7.2 THE PROGRESSIVE ERA

-Why progressive?
● The progressive area was a time of wide-rangins causes and movements that strived
to reforms in order to make the US a better country.
● Reformers reacting and fighting for a variety of issues like, violence against black
people, child labour, working conditions, women suffrage, immigration…
● Reformers often drew on socialism
● Theodore Roosevelt:
○ Republican, against influence of big companies. Promoted natural parks
● National child labour comitee. Against child labour
● Industrial workers of the world IWW: Union of workers that did strikes in order to
archive better working conditions
-Female vote:
● Female vote campaigns started way back in the seneca falls
● Some western states allowed the vote to women in order to make them come into
their states because population was mainly male
● Silent sentinels: Group of women who protested in a pacific manner in front of the
white house in order to get the woman suffrage.
● Alice Paul created the national womans party 1916: in orer to pass and amendment
in the constitution
● woman vote was granted in 1920 with the 19th amendment.

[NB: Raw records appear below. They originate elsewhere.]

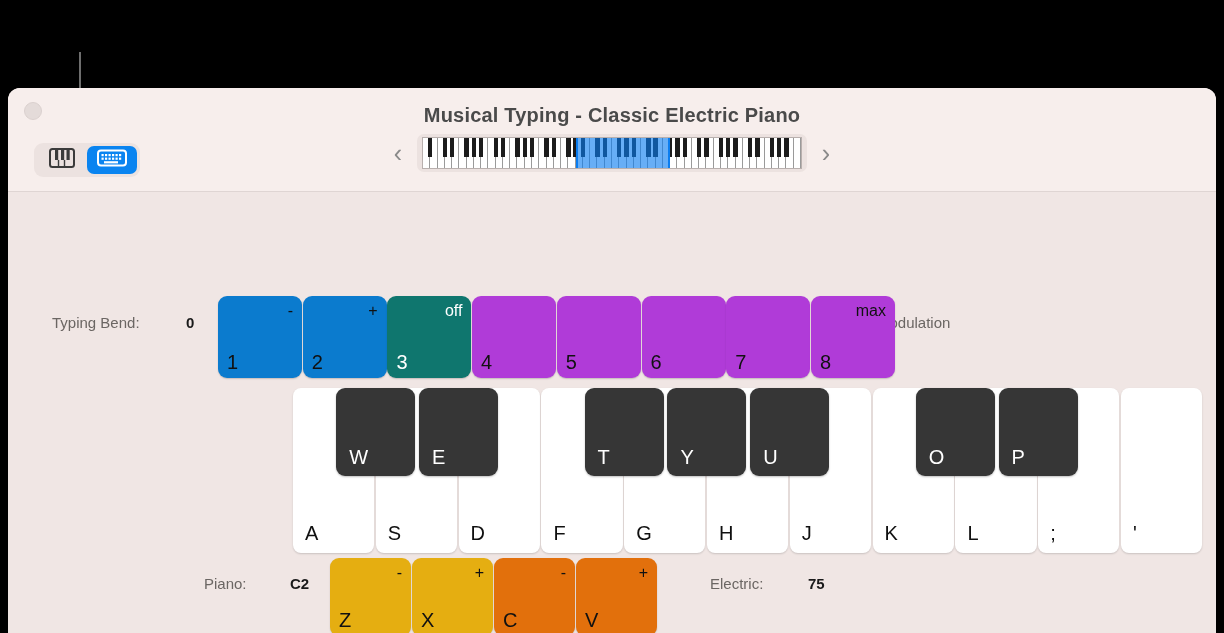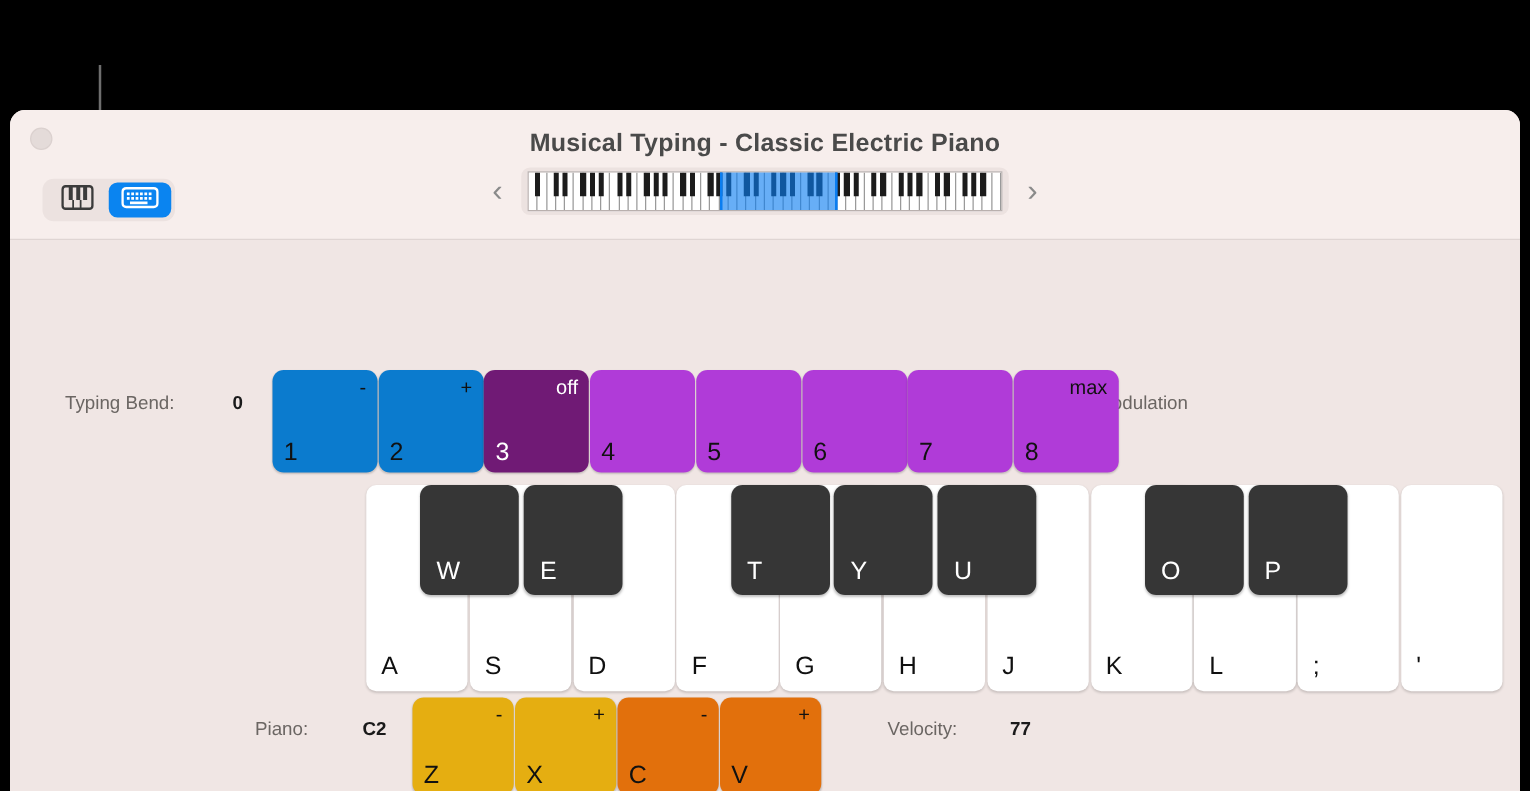--- a/index.html
+++ b/index.html
@@ -299,21 +299,21 @@
 
       <div id="number-keys">
           <div class="key" style="left: 210px; top: 104px; width: 84px; height: 82px; background: rgb(11, 123, 206);">
             <div class="top-lbl" style="color: rgb(17, 17, 17);">-</div>
             <div class="bot-lbl" style="color: rgb(17, 17, 17);">1</div>
           </div>
           <div class="key" style="left: 294.7px; top: 104px; width: 84px; height: 82px; background: rgb(11, 123, 206);">
             <div class="top-lbl" style="color: rgb(17, 17, 17);">+</div>
             <div class="bot-lbl" style="color: rgb(17, 17, 17);">2</div>
           </div>
-          <div class="key" style="left: 379.4px; top: 104px; width: 84px; height: 82px; background: #701a75;">
+          <div class="key" style="left: 379.4px; top: 104px; width: 84px; height: 82px; background: #0f766e;">
             <div class="top-lbl" style="color: rgb(255, 255, 255);">off</div>
             <div class="bot-lbl" style="color: rgb(255, 255, 255);">3</div>
           </div>
           <div class="key" style="left: 464.1px; top: 104px; width: 84px; height: 82px; background: rgb(176, 59, 216);">
             <div class="bot-lbl" style="color: rgb(17, 17, 17);">4</div>
           </div>
           <div class="key" style="left: 548.8px; top: 104px; width: 84px; height: 82px; background: rgb(176, 59, 216);">
             <div class="bot-lbl" style="color: rgb(17, 17, 17);">5</div>
           </div>
           <div class="key" style="left: 633.5px; top: 104px; width: 84px; height: 82px; background: rgb(176, 59, 216);">
@@ -381,22 +381,22 @@
           <div class="bkey" style="left: 622.8px;">
             <span>O</span>
           </div>
           <div class="bkey" style="left: 705.6px;">
             <span>P</span>
           </div>
         </div>
 
       <div class="row-label" style="left:196px; top:383px;">Piano:</div>
       <div class="row-value" style="left:282px; top:383px;">C2</div>
-      <div class="row-label" style="left:702px; top:383px;">Velocity:</div>
-      <div class="row-value" style="left:800px; top:383px;">77</div>
+      <div class="row-label" style="left:702px; top:383px;">Electric:</div>
+      <div class="row-value" style="left:800px; top:383px;">75</div>
 
       <div id="bottom-keys">
           <div class="key" style="left: 322px; top: 366px; width: 81px; height: 78px; background: rgb(229, 174, 17);">
             <div class="top-lbl" style="color: rgb(17, 17, 17);">-</div>
             <div class="bot-lbl" style="color: rgb(17, 17, 17);">Z</div>
           </div>
           <div class="key" style="left: 404px; top: 366px; width: 81px; height: 78px; background: rgb(229, 174, 17);">
             <div class="top-lbl" style="color: rgb(17, 17, 17);">+</div>
             <div class="bot-lbl" style="color: rgb(17, 17, 17);">X</div>
           </div>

● Anti suffragist movements: men thought that women would take part in the roles of
the men, making them inferior. Alice Guy released a feminist movie portraying this
change of role ideas in 1906. women were seen as ugly people who could not marry
-Feminism in the early 20th century.
● Wanted the birth control
-Temperance movement/prohibition
● alcohol was a big problem, seen as the cause of fights, or domestic violence
● the 18th amendment (1919) banned manufacturing, sale and transportation of
alcohol
● porihibiton brought problems and many people who campaigned for it before, now
wanted to bring it back
● Why? Economical factors like taxes, people kept drinking underground, mothers who
did not want their children to have problems with the law due to illegal drinking.